The interesting part about this paper for today’s discussion is that the subjects were really bad at identifying the drug that they’d been given. Keep in mind that the subjects had to have prior experience with both methamphetamine and MDMA. I imagine there are few people in the audience that are not aware that at least the mean, reported subjective effects of MDMA and methamphetamine differ considerably. Although it does have a prototypical psychomotor stimulant character to it, MDMA’s subjective properties have people reaching for new terms like “entactogen”. Likening it to a hybrid of a classical hallucinogen and a stimulant. Insisting vociferously that it is different.
This ties into the question of the pharmacological diversity of the recreational “Ecstasy” market, people’s ability to know what they have just taken, etc. Which may influence their decision to take more drug later on, to take more tablets in the original dose, etc.

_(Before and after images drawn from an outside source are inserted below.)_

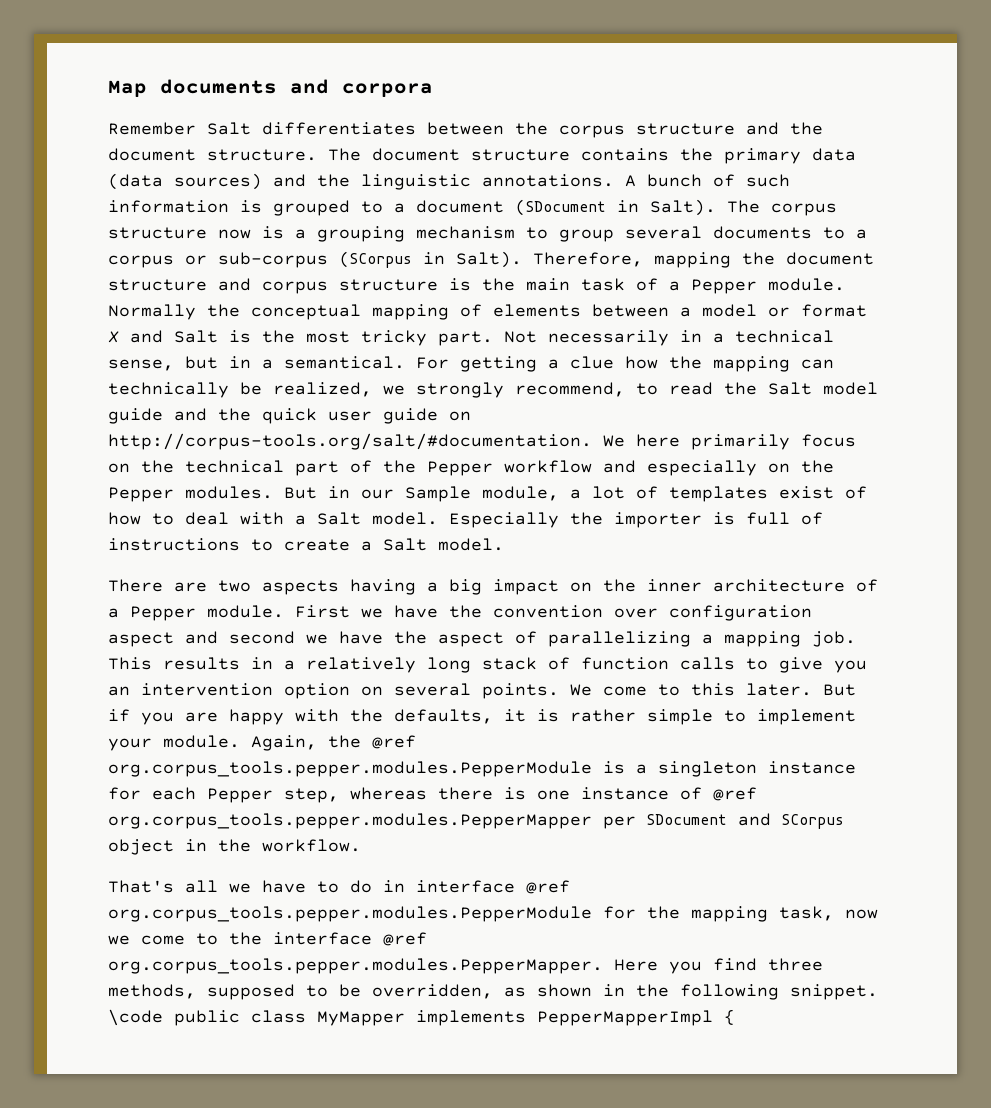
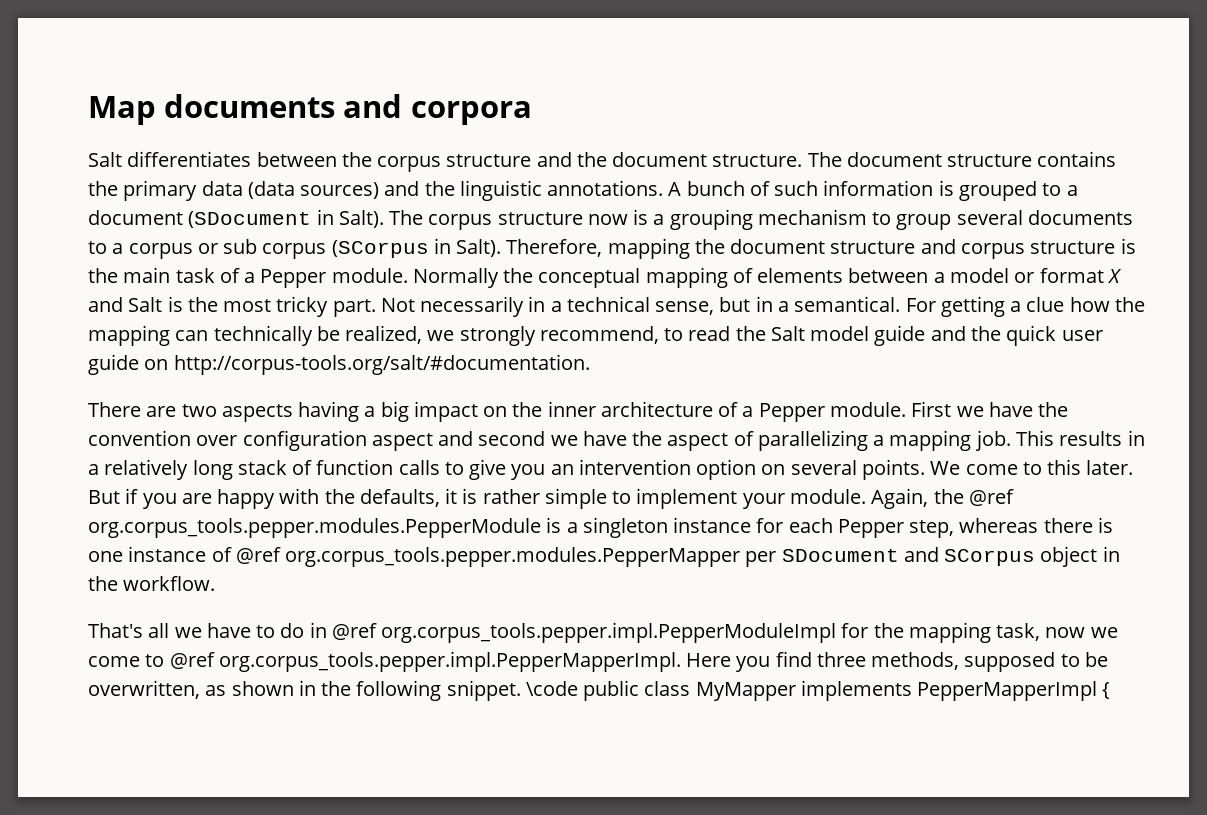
[108,122,196,135] Remember -> (532, 113) none
[218,252,328,268] sub-corpus -> [223,239,327,259] sub corpus
[603,434,856,450] [108,460,834,476] [108,486,867,502] [108,512,823,528] [108,538,504,551] We here primarily focus on the technical part of the Pepper workflow and especially on the Pepper modules. But in our Sample module, a lot of templates exist of how to deal with a Salt model. Especially the importer is full of instructions to create a Salt model. -> (590, 364) none
[416,880,570,894] [108,906,592,922] interface @ref org.corpus_tools.pepper.modules.PepperModule -> [331,622,837,643] @ref org.corpus_tools.pepper.impl.PepperModuleImpl
[229,932,427,946] [108,958,603,974] the interface @ref org.corpus_tools.pepper.modules.PepperMapper. -> [169,651,681,672] @ref org.corpus_tools.pepper.impl.PepperMapperImpl.
[372,984,493,999] overridden, -> [88,680,200,699] overwritten,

It also plays into the blinding that might otherwise be assumed to be impossible in the clinical trials and their occasional selection of something else like methylphenidate as their control drug.

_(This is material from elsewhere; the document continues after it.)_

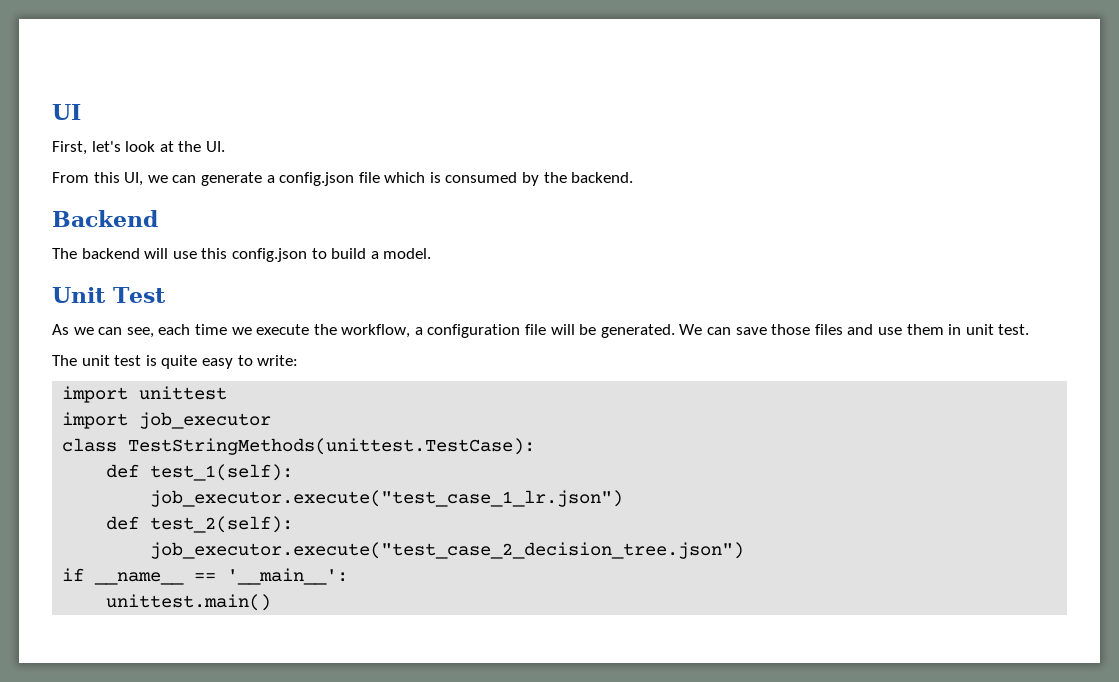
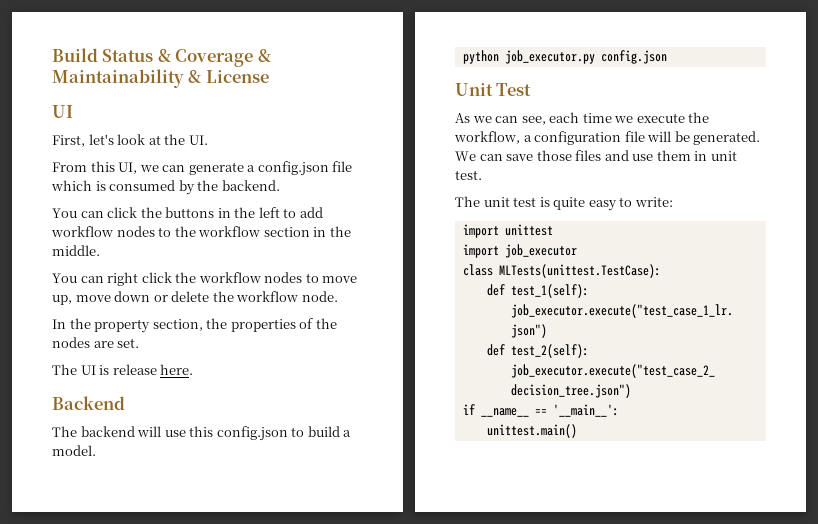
(52, 112) none -> [52,48,271,67] [52,69,269,88] Build Status & Coverage & Maintainability & License //
(634, 177) none -> [52,207,323,218] [51,226,351,237] [52,245,100,256] [52,272,358,286] [52,291,338,305] [52,318,337,333] [52,337,140,348] [52,364,194,375] // You can click the buttons in the left to add workflow nodes to the workflow section in the middle. // You can right click the workflow nodes to move up, move down or delete the workflow node. // In the property section, the properties of the nodes are set. // The UI is release here.
(432, 253) none -> [462,50,667,64] // python job_executor.py config.json
[128,438,536,455] TestStringMethods(unittest.TestCase): -> [498,264,661,278] MLTests(unittest.TestCase):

Kirkpatrick and colleagues report:
On the questionnaire probing what drug the participants thought they had received, 72.7% of participants (i.e., eight out of 11) correctly identified placebo (18.2% reported MDMA and 9.1% reported sedative; confidence rating= 72.7±9.5), 45.5% correctly identified 20 mg methamphetamine (45.5% reported MDMA and 9.1% reported placebo; confidence rating=76.7±13.3), 72.7% correctly identified 40 mg methamphetamine (27.3% reported MDMA; confidence rating=80.1±5.6), and 45.5% correctly identified 100 mg MDMA (27.3% reported methamphetamine and 27.3% reported sedative; confidence rating=87.6±5.2).

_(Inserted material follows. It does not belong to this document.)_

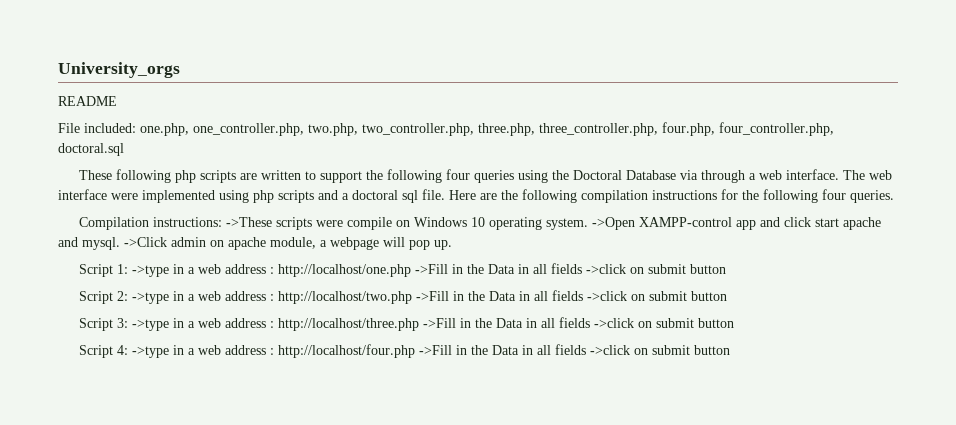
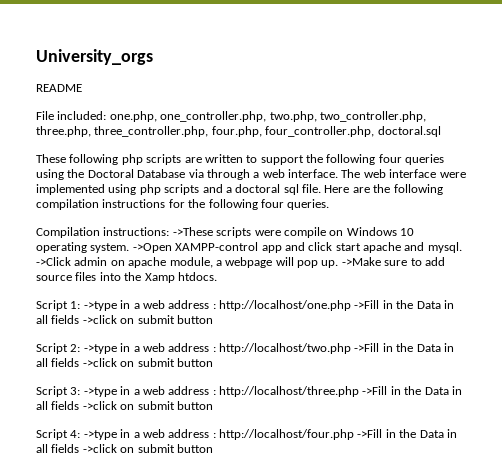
(452, 245) none -> [341,257,445,266] [36,272,217,283] ->Make sure to add source files into the Xamp htdocs.

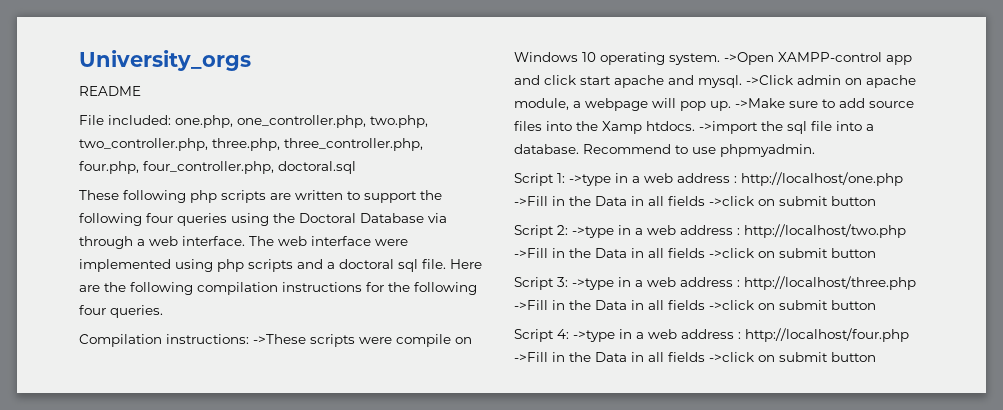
(217, 276) none -> [699,121,874,134] [514,144,815,157] ->import the sql file into a database. Recommend to use phpmyadmin.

Now, just for reference, the 100 mg MDMA and 40 mg methamphetamine conditions resulted in approximately the same effects on heart rate, blood pressure and self-report measures of “good drug effect” and “feeling stimulated”. So no need to go looking there for reasons. This isn’t some sort of meta assessment of physiological responses or a good/bad drug binary decision. These compounds must produce subjective effects that are pretty indistinguishable. They did differ in group terms on several of the outcome measures so this really does focus on the subject’s awareness and not on the actual effects, so to speak.
And do recall this was a controlled laboratory study in which the environment was relatively invariant compared with potential differences in environments in which Ecstasy is consumed in the natural setting. There is every reason to expect that situational variables and expectations would hugely influence the subjective response.
My consideration for the blog topics is this. When someone starts going on confidently about knowing the purity and/or nature of other non-MDMA constituents of street Ecstasy they have consumed, this is unlikely to be a credible assertion. In either direction. I.e., it is as dubious if they claim to have the pure stuff as if they claim it “must” have been contaminated with methamphetamine.
Unfortunately the study did not manipulate MDMA dose so we’re unable to extend our interpretation in another obvious direction which would be whether or not individuals were very good at identifying how much MDMA they had consumed. I’m betting not very good at this either but we’ll have to wait on another study for that evidence.